While I failed spectacularly at that mission due to bad luck and shyness, I found other things in Taipei.

When everything about you is broken

I understand now why people call travel “healing.”

It seemed fitting to finally make it to Taiwan in the Year of the Horse. — Picture by Erna Mahyuni
It seemed fitting to finally make it to Taiwan in the Year of the Horse. — Picture by Erna Mahyuni

Once, I would scoff at seeing people on TikTok waxing lyrical about “healing” at various locales, whether it was waterfalls, islands or those music festivals where youngsters basically wear outfits consisting of a handkerchief and one shoelace, adorned with sequins.
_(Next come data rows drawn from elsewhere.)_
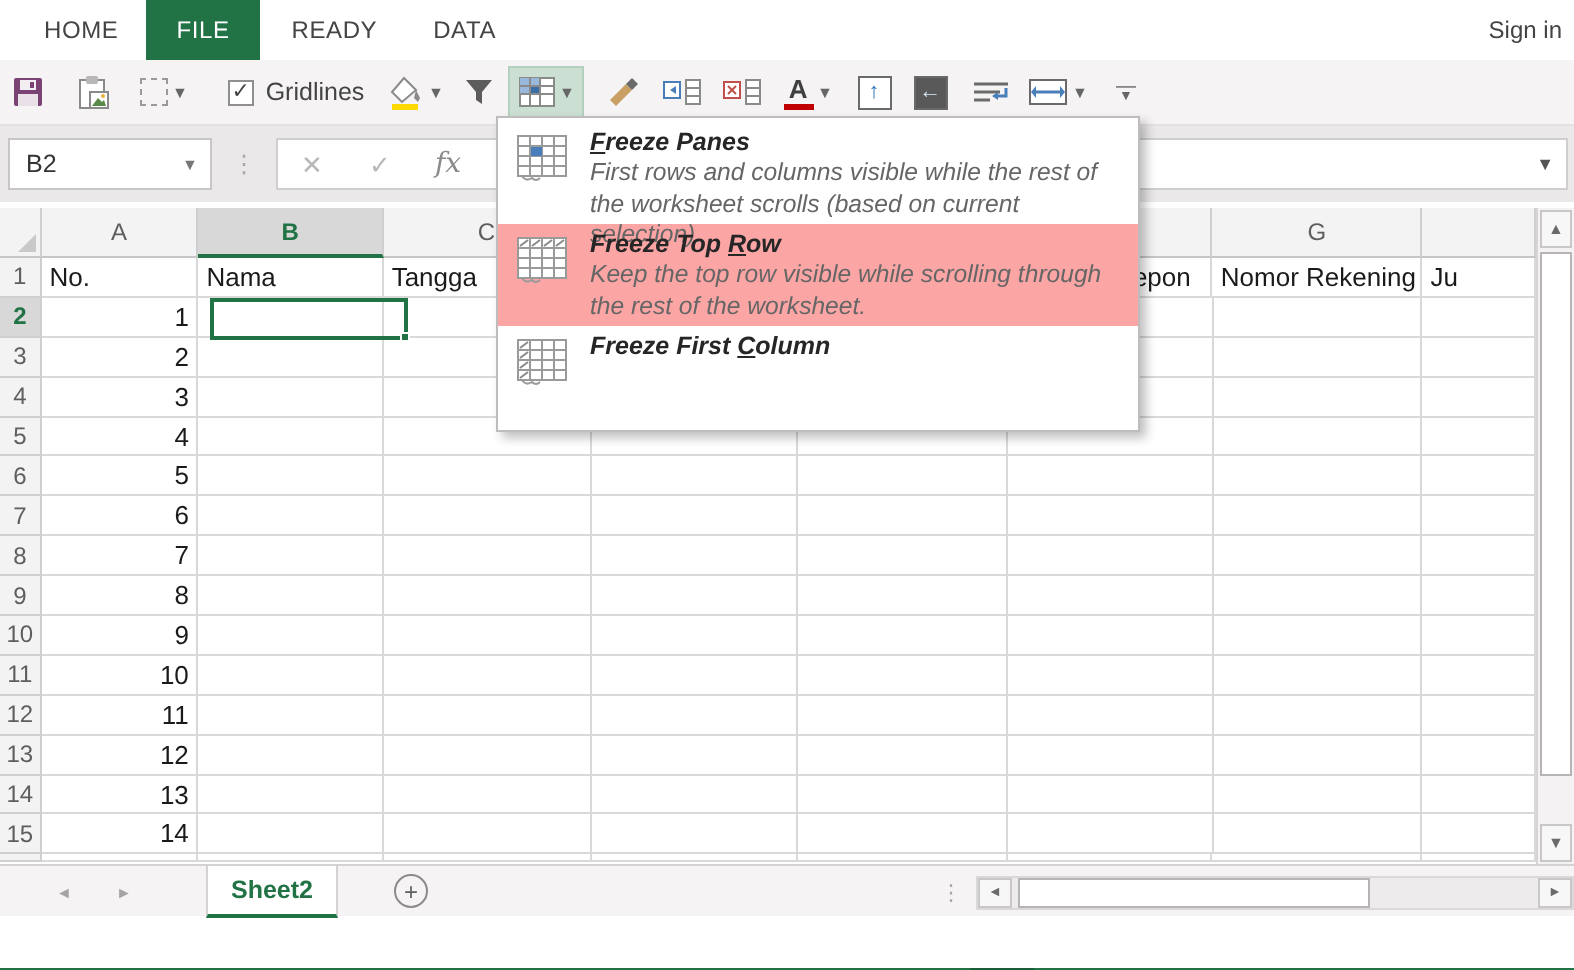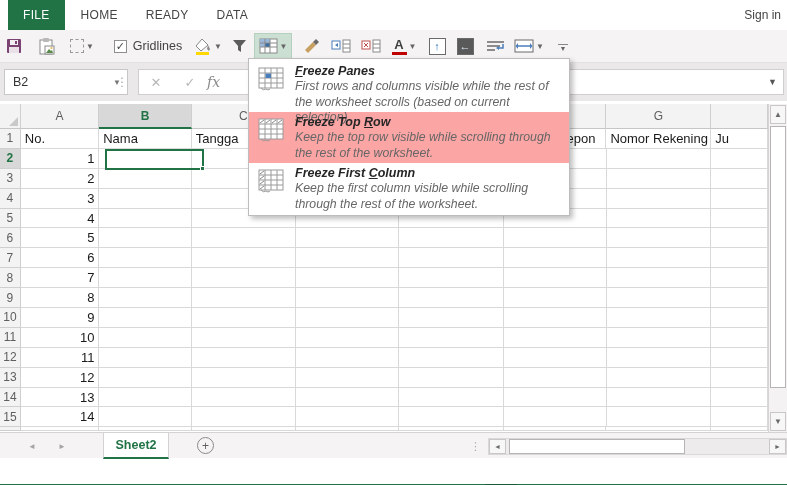"FILE" div.rtab { order: before "HOME" -> after "HOME" }
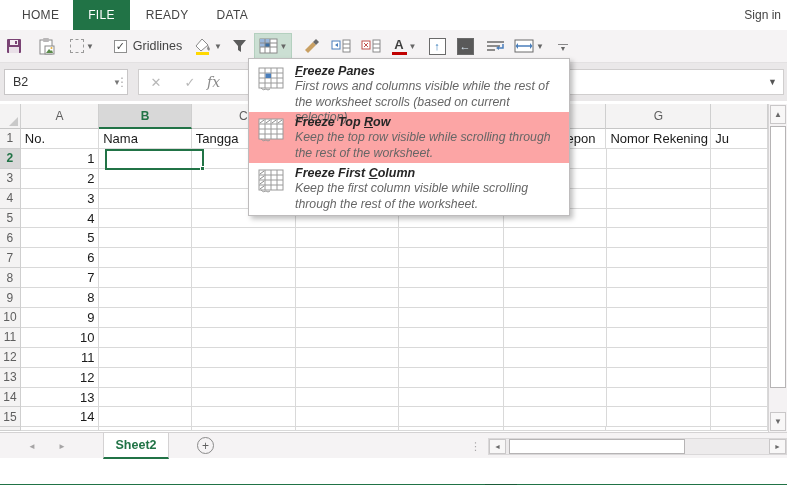"B2" .namebox { width: 124px -> 102px }
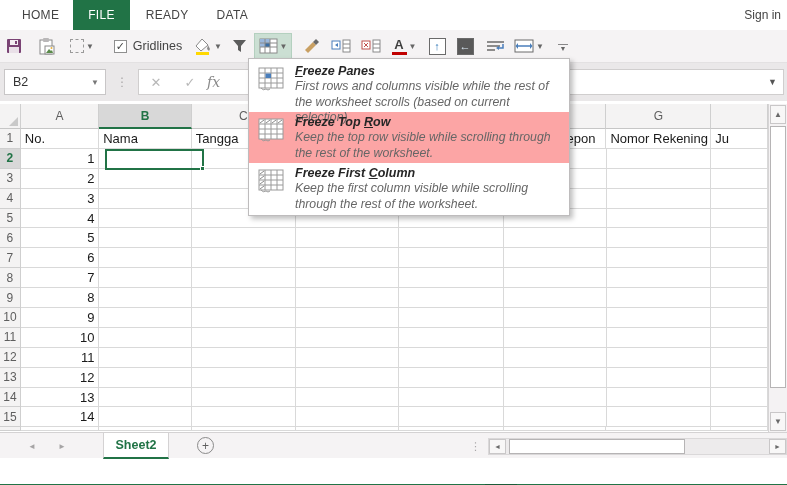"fx" .fxg { text-align: none -> center }
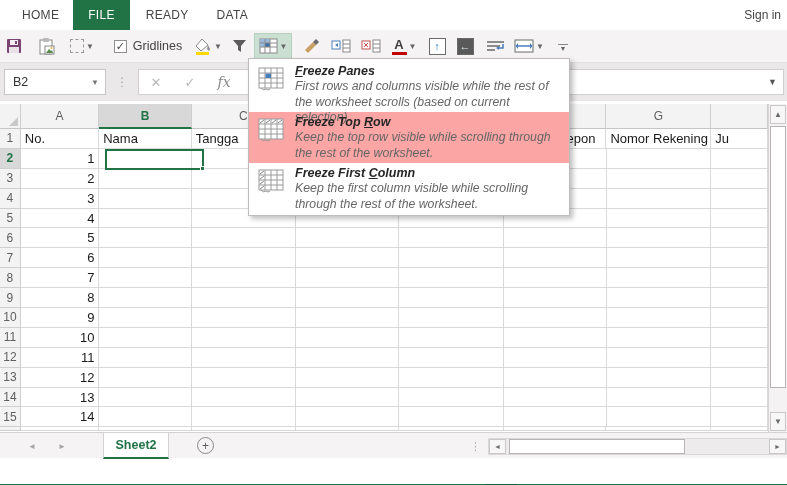"Keep the first column visible" div.mi-desc { html: <div>Keep the first column visible while scrolling through the rest of the worksheet.</div> -> none }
When I went to Bangkok last year I was in the throes of depression even if I could not admit to myself.

I know what depression looks like, after all.

I have read books about it, attempted to write a book about it, talked to a doctor about it and called it “healthcare.”

What I told people was that I just needed to be anywhere but here.

When you’re chronically ill your body feels like a prison.

How do you escape it when you carry it with you everywhere you go?

The only answer is to take it, bars, chains and all to where you can forget how the walls seem to close in on you.

While Bangkok was a frenetic change of pace, Taipei was a place both entirely strange to me while promising to be spiritually familiar.

I miss it already.

The next few weeks I’ll write about the too-short time I spent there and then what possessed me to then pencil in a trip to say “Hi” to Mom.

* This is the personal opinion of the columnist.